[Gsll-devel] small modification to blas2.lisp
Liam Healy
lhealy at common-lisp.net
Wed May 14 21:02:02 UTC 2008
On Wed, May 14, 2008 at 2:23 PM, Mirko Vukovic <mirko.vukovic at gmail.com> wrote:
> Hi,
>
> I was playing with gsll and blas. I modified the cblas-transpose
> definition in blas2.lisp (see top of file) to capture a few more
> values:
>
> Here is the new version:
>
> (cffi:defcenum cblas-transpose
> "CBLAS_TRANSPOSE from /usr/include/gsl/gsl_cblas.h."
> (:notrans 111) (:trans 112) (:conjtrans 113))

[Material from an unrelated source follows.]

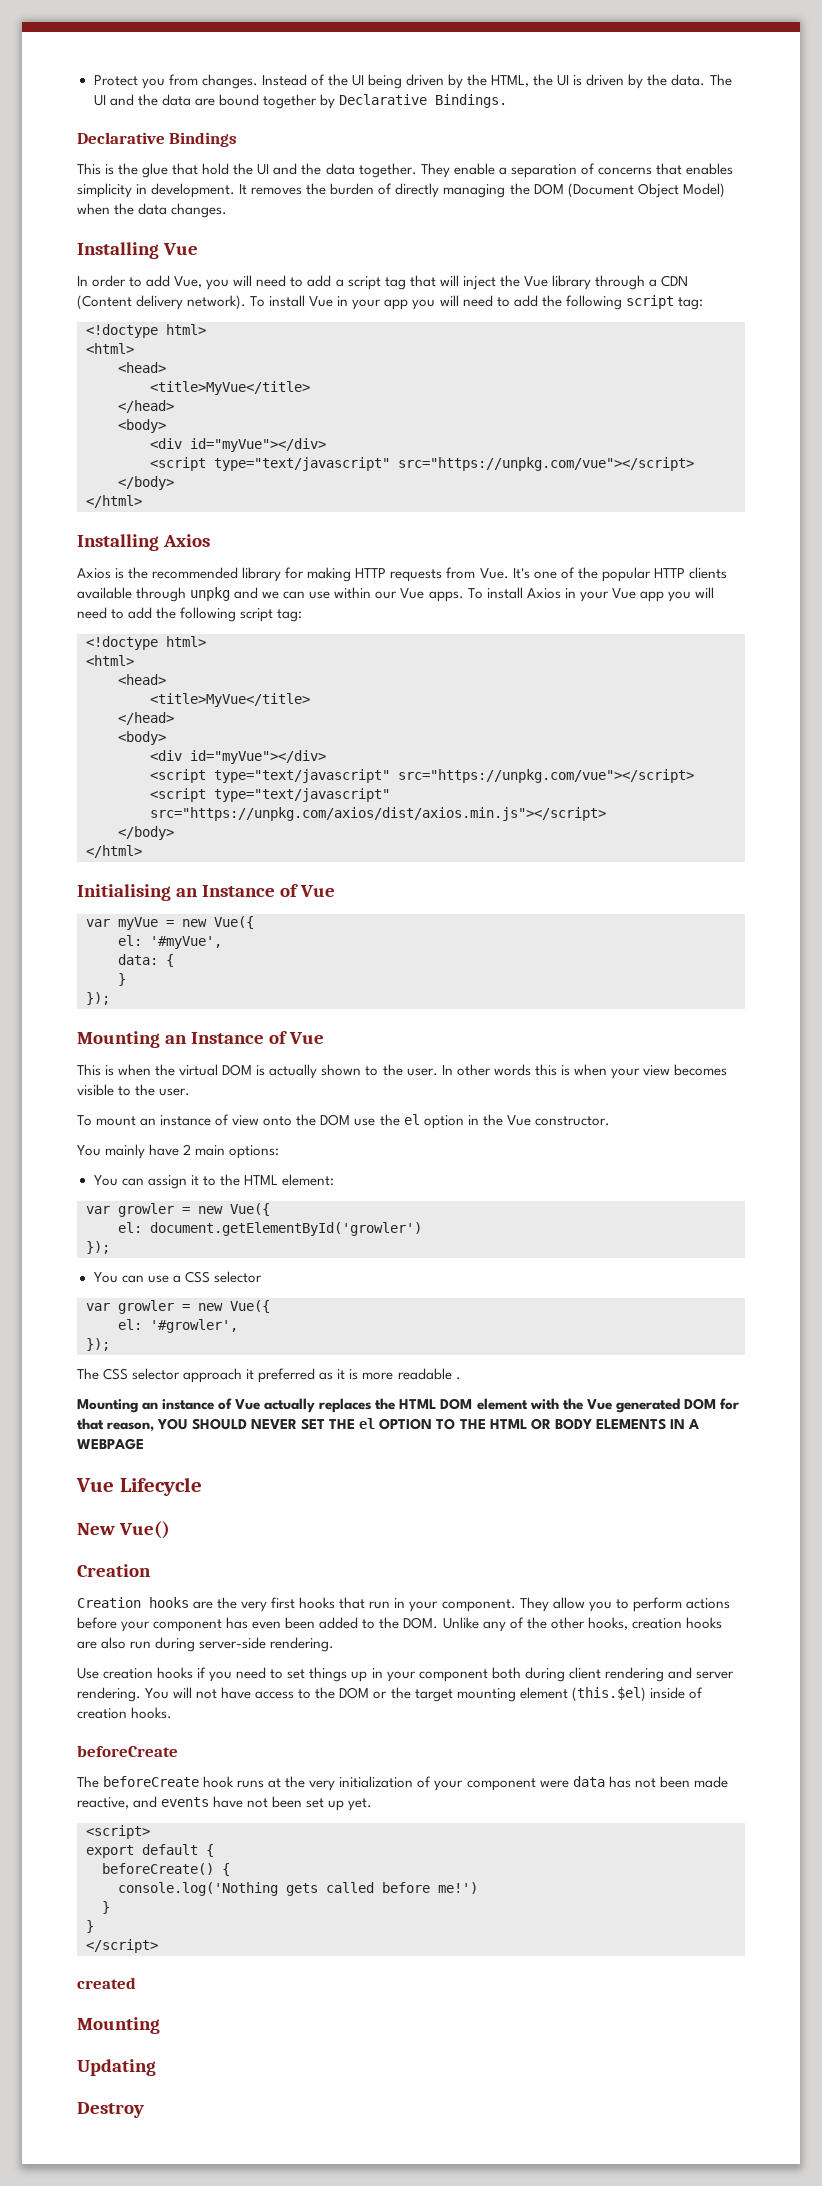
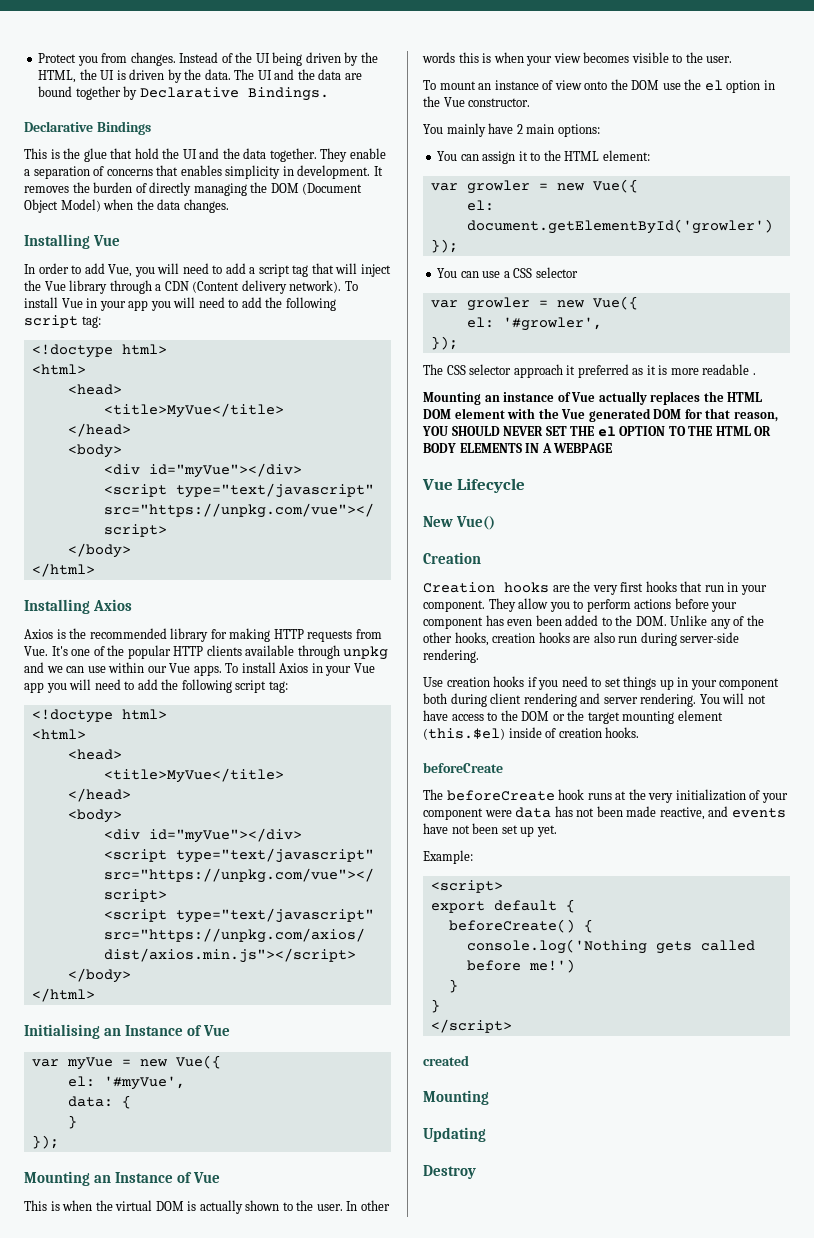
+ Example:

I fail to see the difference with what is in there now:
(cffi:defcenum cblas-transpose
"CBLAS_TRANSPOSE from /usr/include/gsl/gsl_cblas.h."

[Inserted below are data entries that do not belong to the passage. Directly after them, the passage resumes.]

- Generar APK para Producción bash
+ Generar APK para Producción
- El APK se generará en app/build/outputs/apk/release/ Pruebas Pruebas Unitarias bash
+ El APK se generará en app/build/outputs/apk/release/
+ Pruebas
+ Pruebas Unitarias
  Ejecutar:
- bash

(:notrans 111) :trans :conjtrans)
See http://common-lisp.net/project/cffi/manual/html_node/defcenum.html#defcenum
"If value is omitted its value will either be 0, if it's the first
entry, or it it will continue the progression from the last specified
value."
so :trans gets 112, :conjtrans 113 by default.
>
> I am posting it here because I was not able to download with svn so I
> don't have versioning for gsll.
>
> Also, here is a code snippet that I used to test for tridiagonal
> matrix solving that also uses gsll-s blas2 routine gemv to double
> check that things work.
>
> (in-package :gsll)
> ;; solve a tridiagonal system and then verify result by matrix multiplication
> ;; uses solve-tridiagonal and gemv
> (let* ((dim 6)
> (dim- (- dim 1)))
> (let ((d (make-array dim :element-type 'double-float :initial-element -2.d0))

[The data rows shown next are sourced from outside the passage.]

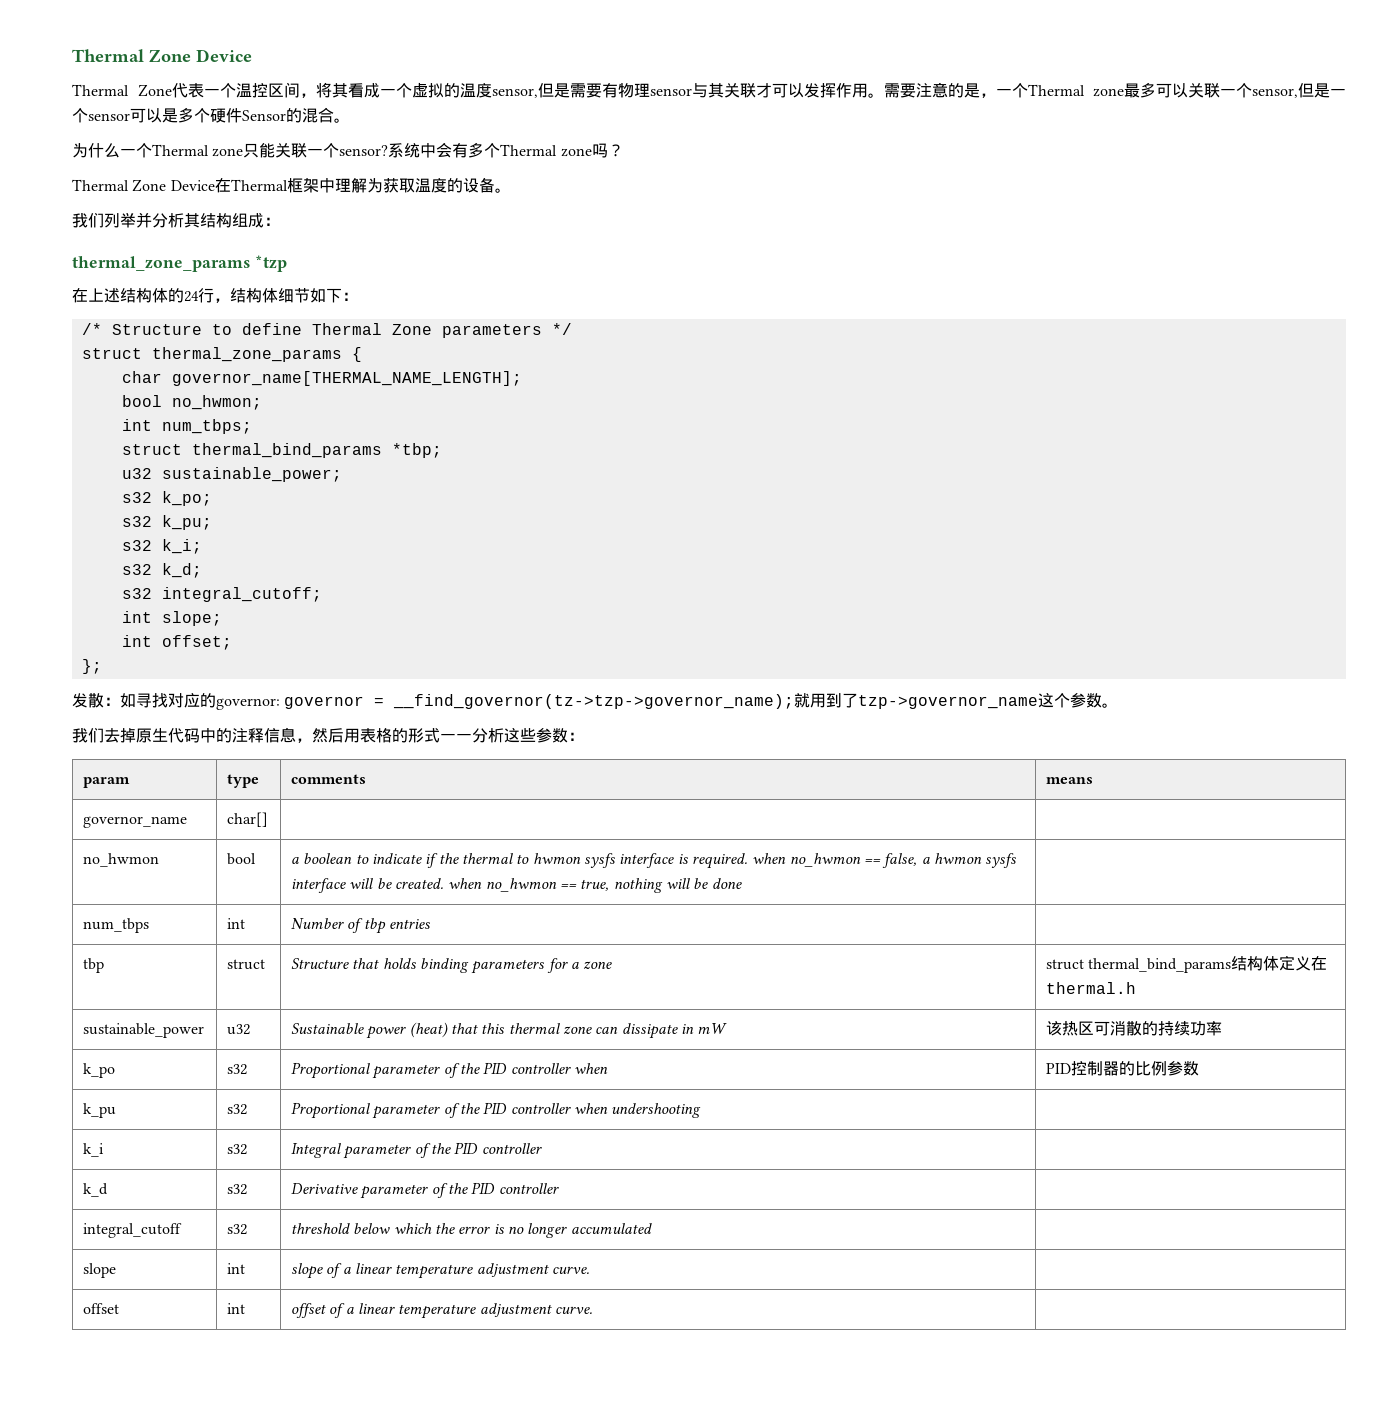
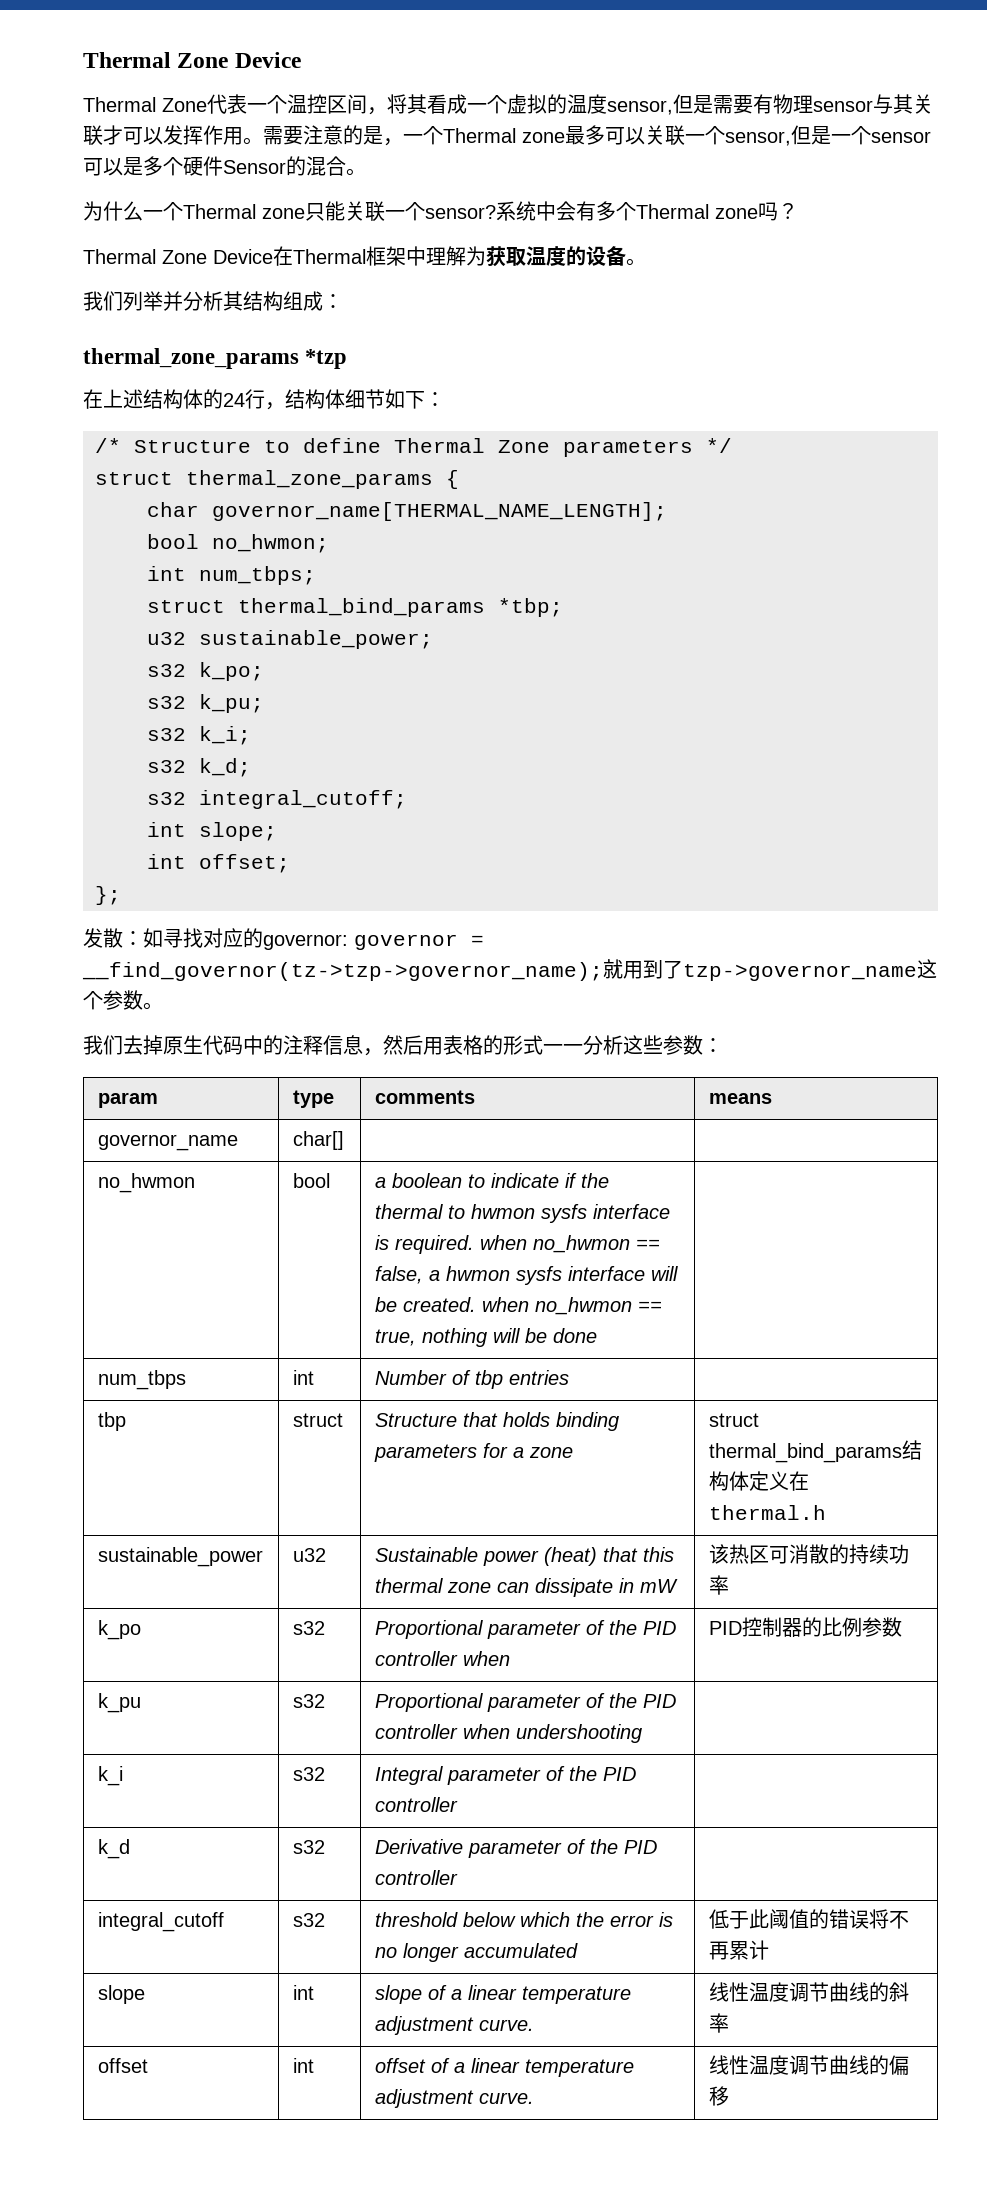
- integral_cutoff | s32 | threshold below which the error is no longer accumulated |
+ integral_cutoff | s32 | threshold below which the error is no longer accumulated | 低于此阈值的错误将不再累计
- slope | int | slope of a linear temperature adjustment curve. |
+ slope | int | slope of a linear temperature adjustment curve. | 线性温度调节曲线的斜率
- offset | int | offset of a linear temperature adjustment curve. |
+ offset | int | offset of a linear temperature adjustment curve. | 线性温度调节曲线的偏移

> (e (make-array dim- :element-type 'double-float :initial-element 0.2d0))
> (f (make-array dim- :element-type 'double-float :initial-element 1.d0))
> (x (make-array dim :element-type 'double-float :initial-element 0.d0))
> (b (make-array dim :element-type 'double-float :initial-element 0.5d0))
> (mat (make-array (list dim dim)
> :element-type 'double-float
> :initial-element 0.d0)))
>
> ;; load matrix
> (loop for i from 0 below dim-
> do (progn
> (setf (aref mat i i) (aref d i))
> (setf (aref mat (+ i 1) i) (aref f i))
> (setf (aref mat i (+ i 1)) (aref e i))))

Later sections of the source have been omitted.